GLAMs (Galleries, Libraries, Archives and Museums) fastai study group

Hi all,

it is good to be here and many thanks for the initiative!

  • Who you are?
    I am Péter Király, researcher and software developer at the Göttingen campus computer facility. Previously I worked at different LAM institutions (including Europeana) as software developer. I am also an editor of the Code4Lib Journal, so if you plan to publish your result, please consider this forum as well.
  • Why you are interested in machine learning/deep learning?
    My research question is how can we decide if a given metadata record is good or bad. For this I am working with data science techniques including some (unsupervised) machine learning algorithms. For me working with Big Data makes the problems even harder to solve, since lots of Data Science/ML techniques requires special hardware resources, which I do not have access.
  • Do you already have some potential problems you are (or would like to) use machine learning for?
    Just to name a few: Pattern recognition, such as make distinction between metadata values created for machines and for people. Finding similar records. Finding if all the important entities in a record are under authority control.
  • Datasets you are keen to work with? (either labelled or unlabelled)
    I worked with Europeana dataset (I made it downloadable at rnd-2.eanadev.org/europeana-qa/download.php?version=v2020-06), and several libraries’ full MARC catalogues (github.com/pkiraly/metadata-qa-marc#datasources). These are unlabelled datasets in special metadata formats.
1 Like

I am also interested in this! I am still very much a noob when it comes to all of the details of IIIF but would like to learn more about it and the intersection with machine learning.

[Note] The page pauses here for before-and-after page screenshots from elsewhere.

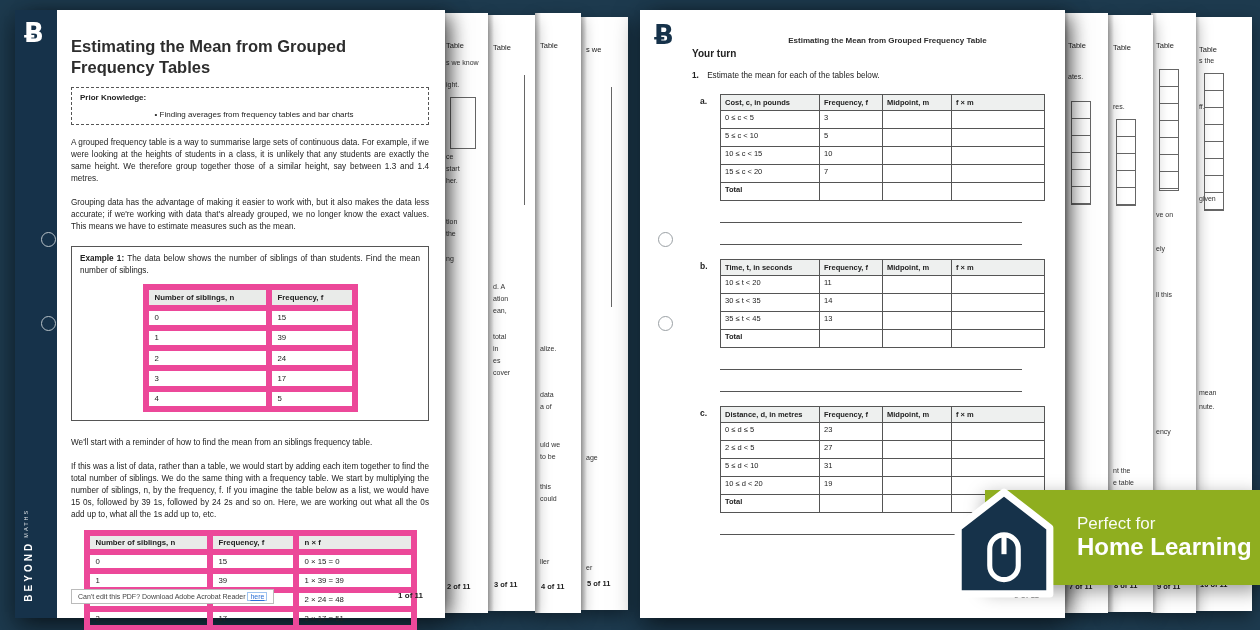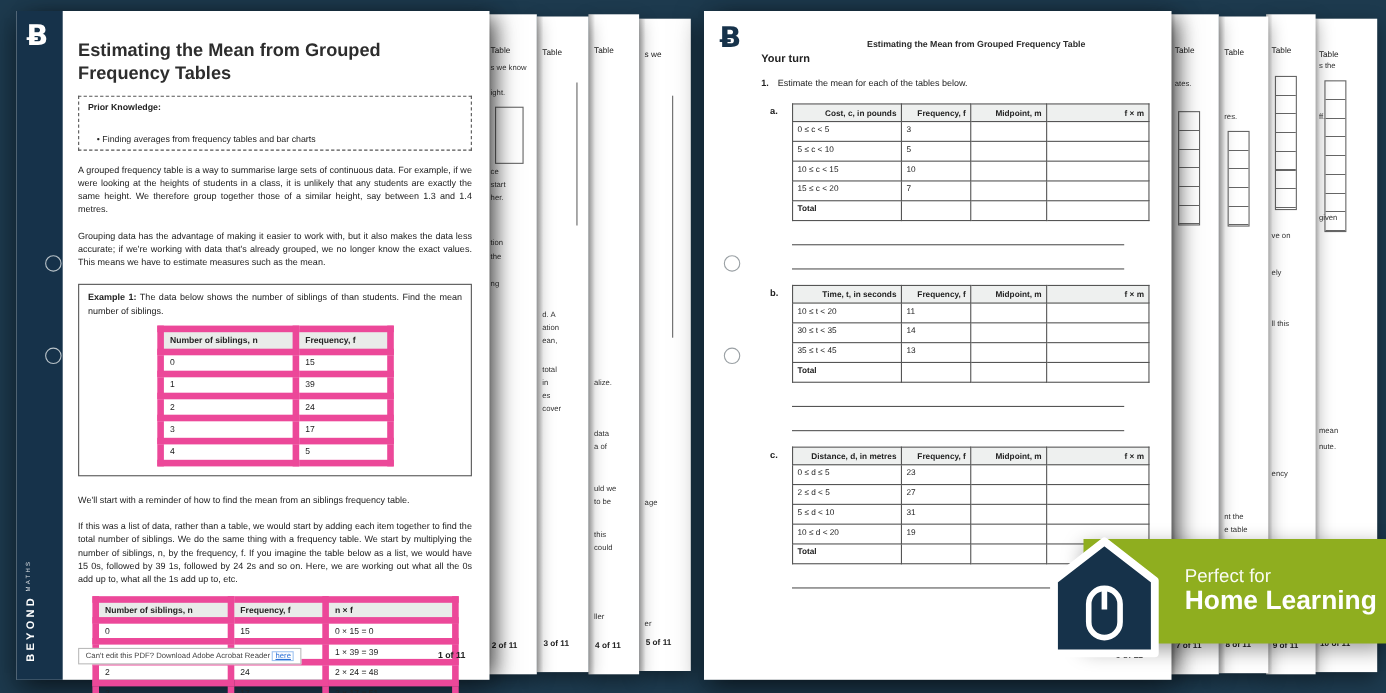--- a/index.html
+++ b/index.html
@@ -32,41 +32,41 @@
   .vb-name{font-size:10px;font-weight:bold;letter-spacing:3px;}
   .vb-sub{font-size:5.5px;letter-spacing:2px;opacity:.85;}
   .hole{position:absolute;width:13px;height:13px;border-radius:50%;border:1.5px solid #b8c2c8;}
   .hole.gray{border-color:#9aa0a4;}
 
   
   .lp-content{position:absolute;left:56px;right:16px;top:0;bottom:0;}
   .lp-title{margin-top:26px;font-size:16.5px;font-weight:bold;color:#2d2d2d;line-height:1.25;}
   .prior-box{margin-top:10px;border:1px dashed #555;padding:5px 8px;font-size:8px;}
   .prior-head{font-weight:bold;}
-  .prior-item{margin-top:20px;padding-left:8px;}
+  .prior-item{margin-top:8px;padding-left:8px;text-align:center;}
   .para{margin-top:12px;font-size:8.2px;line-height:1.45;text-align:justify;color:#222;}
   .example-box{margin-top:14px;border:1px solid #555;padding:6px 8px;font-size:8.2px;line-height:1.45;text-align:justify;}
   table.doc-table{border-collapse:collapse;font-size:7.8px;margin:7px auto 2px;}
   table.doc-table th,table.doc-table td{border:6px solid #ec4899;padding:1.5px 6px;text-align:left;height:10px;}
   table.doc-table th{background:#e9ebe9;font-weight:bold;}
   .pdf-note{position:absolute;bottom:14px;left:0;border:1px solid #bbb;padding:3px 6px;font-size:7px;color:#444;background:#fff;}
   .pdf-link{color:var(--link);text-decoration:underline;border:1px solid #9ec3f0;padding:0 2px;cursor:pointer;}
   .lp-pn{position:absolute;bottom:18px;right:6px;font-size:8px;font-weight:bold;color:#222;}
 
   
   .rp-header{position:absolute;top:26px;left:95px;right:25px;text-align:center;font-size:8px;font-weight:bold;color:#2d2d2d;}
   .rp-content{position:absolute;left:52px;right:18px;top:38px;}
   .your-turn{font-size:10px;font-weight:bold;}
   .q-row{margin-top:12px;font-size:8.2px;}
   .q-num{font-weight:bold;margin-right:6px;}
   .part{position:relative;margin-top:14px;}
   .part-label{position:absolute;left:8px;top:2px;font-size:8.5px;font-weight:bold;}
   table.work-table{border-collapse:collapse;font-size:7.5px;margin-left:28px;}
   table.work-table th,table.work-table td{border:1px solid #555;padding:2px 4px;text-align:left;}
-  table.work-table th{background:#eef0ef;font-weight:bold;height:11px;text-align:right;}
+  table.work-table th{background:#eef0ef;font-weight:bold;height:11px;}
   table.work-table td{height:13px;vertical-align:top;}
   td.gap-cell{border-bottom:hidden;}
   td.total-label{font-weight:bold;}
   .ans-line{border-bottom:1px solid #555;height:0;width:302px;margin:21px 0 0 28px;}
   .rp-pn{position:absolute;bottom:18px;right:26px;font-size:8px;font-weight:bold;color:#222;}
 
   
   .badge{position:absolute;left:985px;top:490px;width:275px;height:95px;background:var(--badge);
     display:flex;flex-direction:column;justify-content:center;padding-left:92px;box-sizing:border-box;
     z-index:60;box-shadow:0 6px 18px rgba(0,0,0,.4);}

This sounds great too, maybe once we get a bit further in the course there might be some scope to play/think about how IIIF could fit into a machine learning workflow in a way that works well within a GLAM context?

I would be up for exploring the crowdsourced data from NLW. I think the intersection between crowdsourcing and machine learning is really interesting and also something which I think is fairly unique to GLAMs (and citizen science projects). The motivations for people to produce this data is quite different to how datasets are often produced in industry and I think that has implications for where machine learning should and can be used in relation to crowdsourced data and how to two might meaningfully interact.

nice to meet you :wave:

As someone who has likely produced some dubious metadata records, :grimacing: this is definitely interesting to me!

I have followed the mailing list for years and will keep it in mind for sharing results :slight_smile:

2 Likes

Hey, I’m so excited to be a part of this!

Who am I?
Silvia Gutiérrez, a Digital Humanities Librarian in Mexico City.

Interest in machine learning / deep learning
I have applied Association Rule Learning methods to our books collection’s metadata (> half a million records). The objective was to understand our Subject Headings better and see if we could create a recommendation systems based on those terms. We couldn’t. But we learned this:

  1. Library data can be super messy and a standardize thesauri does not ensure uniformity (I’ve seen the same problem in National Libraries Records including the British Library :scream:)
  2. There are no out of the box solutions, and the AI-GLAM-projects I know of, are dealing with very interesting but perhaps too specific research questions.
  3. I would like to see how these super powerful methods can help librarians deal with day-to-day issues
  4. A bit more LIS-nerdy result is that both the NYPL’s Subject Headings Graph, as well as ours, has the subject “History” as a central node. And the second largest is the name of the country of each collection (USA for the NYPL and Mexico for ours)

Problems / datasets you are keen to work with?
Cleaning my library’s catalogue (reasons above :upside_down_face:)

Things that would help
I really like to learn from seeing the examples of others, so +1 to @JoseCalvo’s idea of sharing our scripts, perhaps there could be a global index like the one the #30daysofgraphics initiative in Spanish did for the R Scripts the community created

:wave: great to meet you Silvia

This seems to be a common trend :grimacing: do you think the messiness of the data was the main reason you couldn’t build a recommendation system on those terms? I think this is one of the really interesting things about library (meta)data is that it ranges from fairly structured ‘tabular’ data to free-text/prose. As a result one of the things I’m interested in particularly in a GLAM settinig is using deep-learning models that use multiple types of input i.e. both the structured tabular data + free text.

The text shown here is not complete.